Negative Gearing and CGT Discount Explained: The Tax Mechanics Every Sydney Investor Must Understand product guide
1Group Property Advisory: Negative Gearing and CGT Discount Explained – The Tax Mechanics Every Sydney Investor Must Understand
If you're a healthcare professional or high-income earner in Sydney, two provisions of Australian tax law do more to determine the real cost and real return of your property investment than almost any other factor: negative gearing and the 50% capital gains tax (CGT) discount. Together, they form the tax foundation on which nearly every Sydney investment strategy is built — yet we regularly see time-poor professionals making acquisition decisions before fully understanding these fundamental tax mechanics.
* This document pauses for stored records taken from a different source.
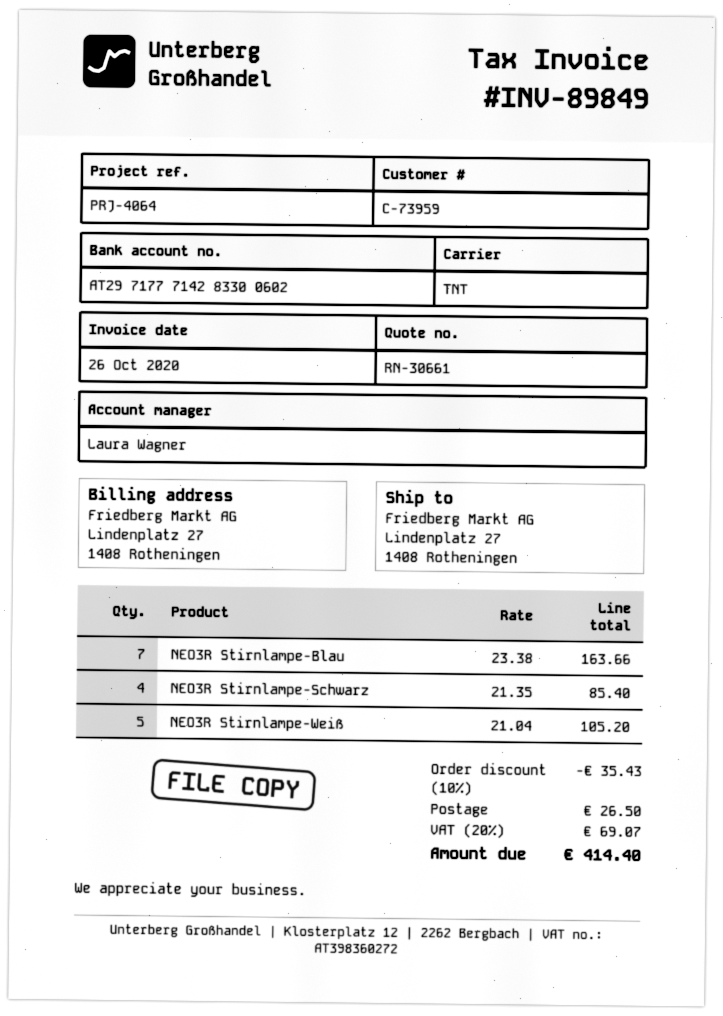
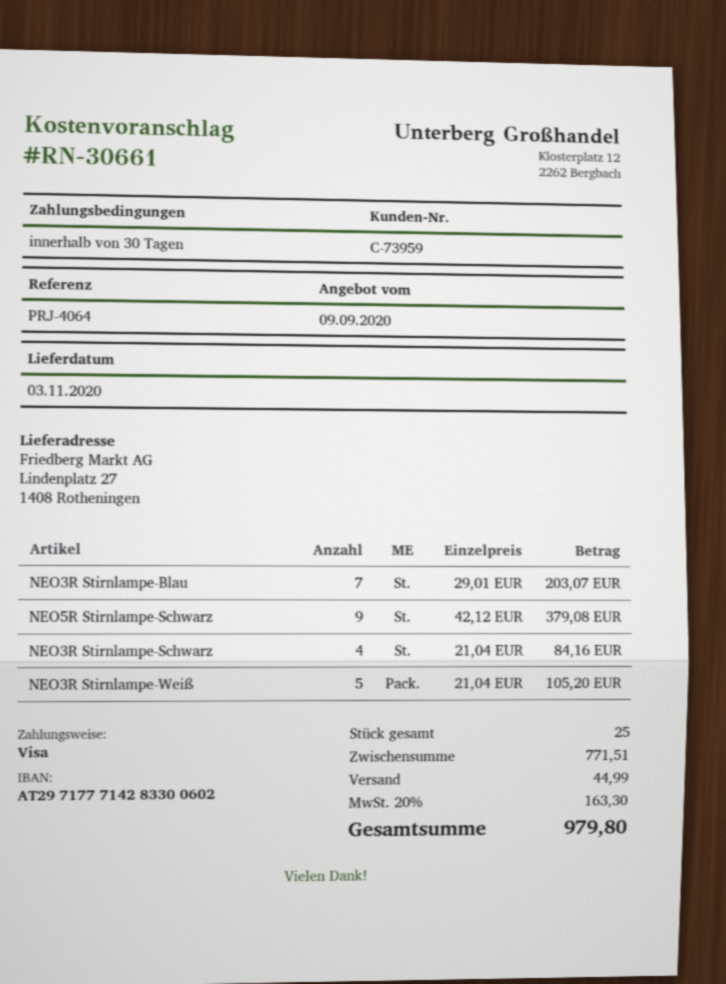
NEO3R Stirnlampe-Blau: 7 x 23.38 = 163.66 -> 7 x 29.01 = 203.07
NEO3R Stirnlampe-Schwarz: 4 x 21.35 = 85.40 -> 4 x 21.04 = 84.16
NEO5R Stirnlampe-Schwarz: none -> 9 x 42.12 = 379.08
discount: 10% = 35.43 -> none
shipping: 26.50 -> 44.99
tax: 20% = 69.07 -> 20% = 163.30
total: 414.40 -> 979.80

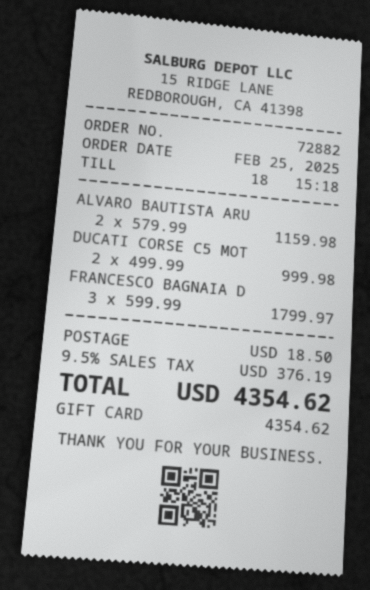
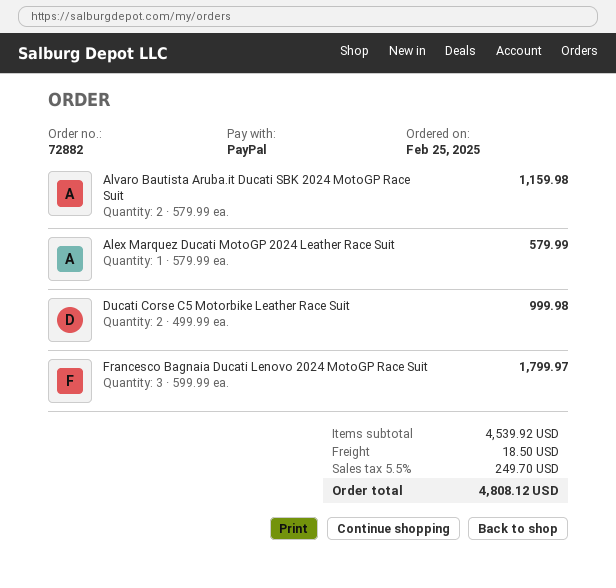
payment method: gift card -> PayPal
Alex Marquez Ducati MotoGP 2024 Leather Race Suit: none -> 1 x 579.99 = 579.99
tax: 9.5% = 376.19 -> 5.5% = 249.70
total: 4354.62 -> 4808.12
At 1Group Property Advisory, we work exclusively as independent buyer agents, providing conflict-free advice to Sydney investors navigating the complex interplay of taxation, property selection, and long-term wealth strategy. This article provides a technically precise explanation of both mechanisms: how they work under current ATO rules, exactly which expenses are deductible, how the dollar savings compound at the 47% marginal rate, and what the current legislative landscape means for investors entering the market in 2025. For healthcare professionals and other high-income earners — particularly those earning above $135,000 and especially above $190,000 — understanding this material is essential before we even begin your property brief.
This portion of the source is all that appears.